The whole of his book is slanted as though the operation was totally carried out by the Americans and that the Shah recognized this. [Countercoup: The Struggle for the Control of Iran, the 1979 memoir of Kermit Roosevelt] I wasn’t allowed to go back immediately when we picked up relations again because Americans were trying to cash in very quickly and trying to establish a special relationship with the Shah.

The Shah, as you know is a very complex character: he clearly looked to America as the main supplier of arms, of modern weapons, aircraft but he had a sneaking regard for what you might call British intelligence rather more than for the American CIA who were always bungling things. In the 50’s when he was reorganizing the infamous SAVAK [secret police] he turned to us rather than the Americans: it was then that the special relationship began and developed to such a stage that I was seeing him regularly once a fortnight in the 60’s.

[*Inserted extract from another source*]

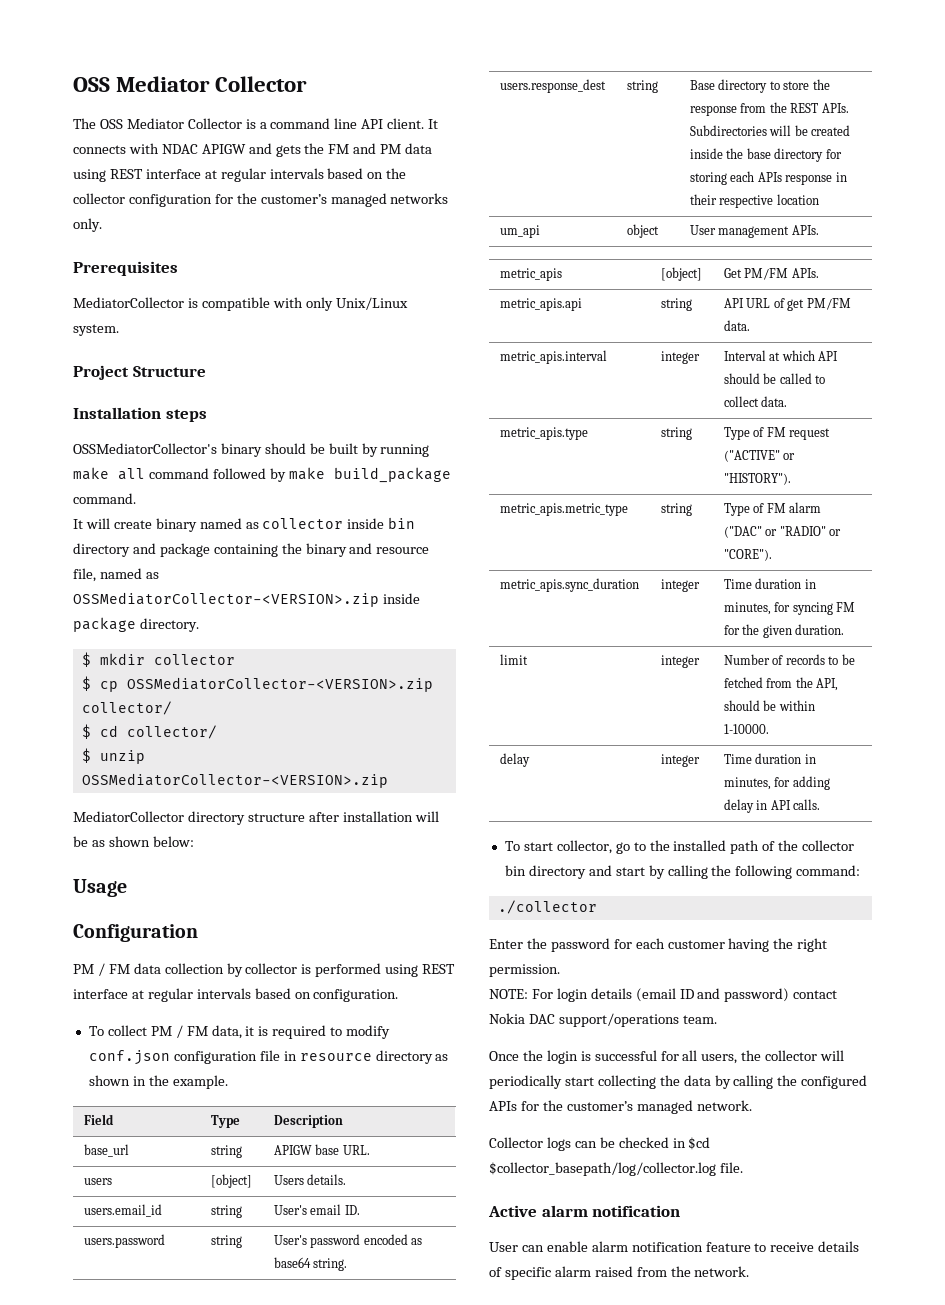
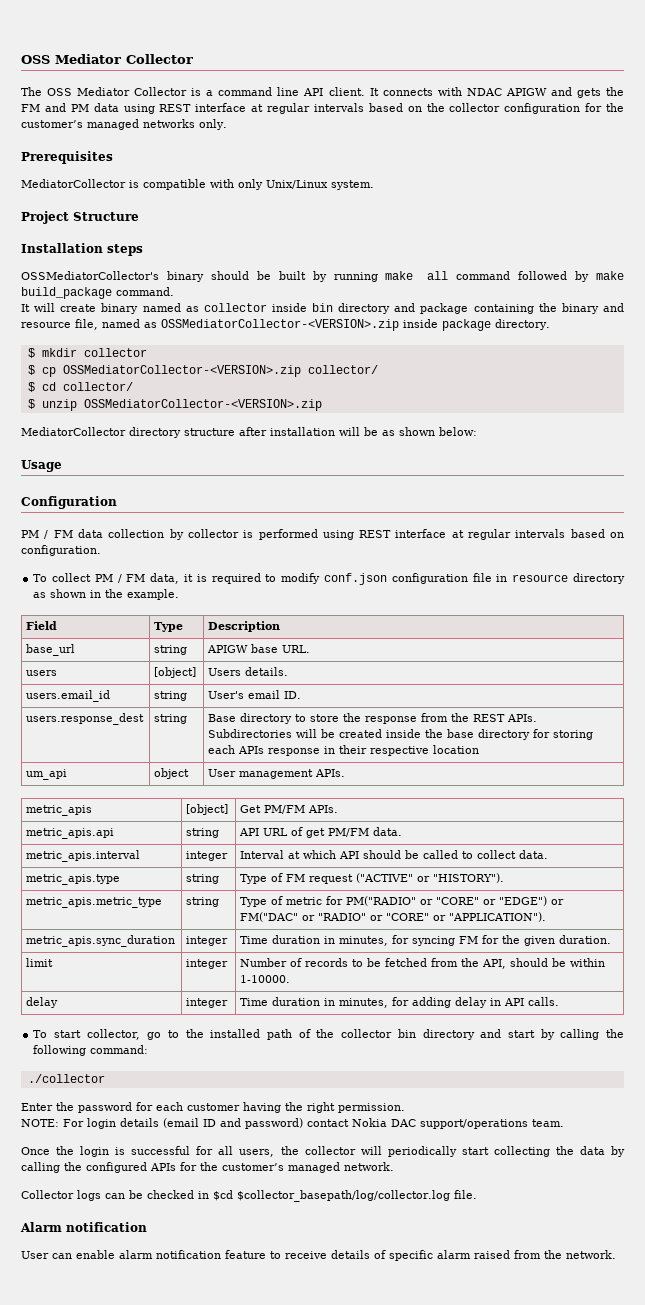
[83,1234,165,1248] [210,1235,242,1248] [273,1234,423,1248] [273,1257,348,1271] // users.password | string | User's password encoded as base64 string. -> (302, 695) none
[766,502,822,513] [723,526,842,538] [723,549,772,561] FM alarm ("DAC" or "RADIO" or "CORE"). -> [286,896,565,906] [240,912,547,922] metric for PM("RADIO" or "CORE" or "EDGE") or FM("DAC" or "RADIO" or "CORE" or "APPLICATION").
[488,1205,588,1217] Active alarm -> [20,1222,62,1232] Alarm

Princess Ashraf Pahlavi, twin sister of the Shah of Iran At this point Ashraf became very important. [The Shah’s twin sister, Ashraf Pahlavi] We met by prearrangement in Paris and I thought I had known her before, so that was alright. I said that I can guarantee you that we are speaking on behalf of the American government; I said that we would like to make quite sure that your brother understands the proposals that are being put to him in Tehran by the Rashidians; we would like you to go to Tehran and assure him that he has the approval of Washington that is to say that we would like you to tell him that we can guarantee that the proposals made by the Rashidians do carry our approval. We made it clear that we would pay expenses and when I produced a great wad of notes, her eyes alighted and she said that she would just have to go to Nice for a week to clear things up; eventually we said “Here is your first class ticket and you are booked for the day after tomorrow”, and this time I did let her get her hands on the money. She was quite a flighty woman and Steve, who fancied anything, fancied her. [Stephen Meade of CIA, his American counterpart]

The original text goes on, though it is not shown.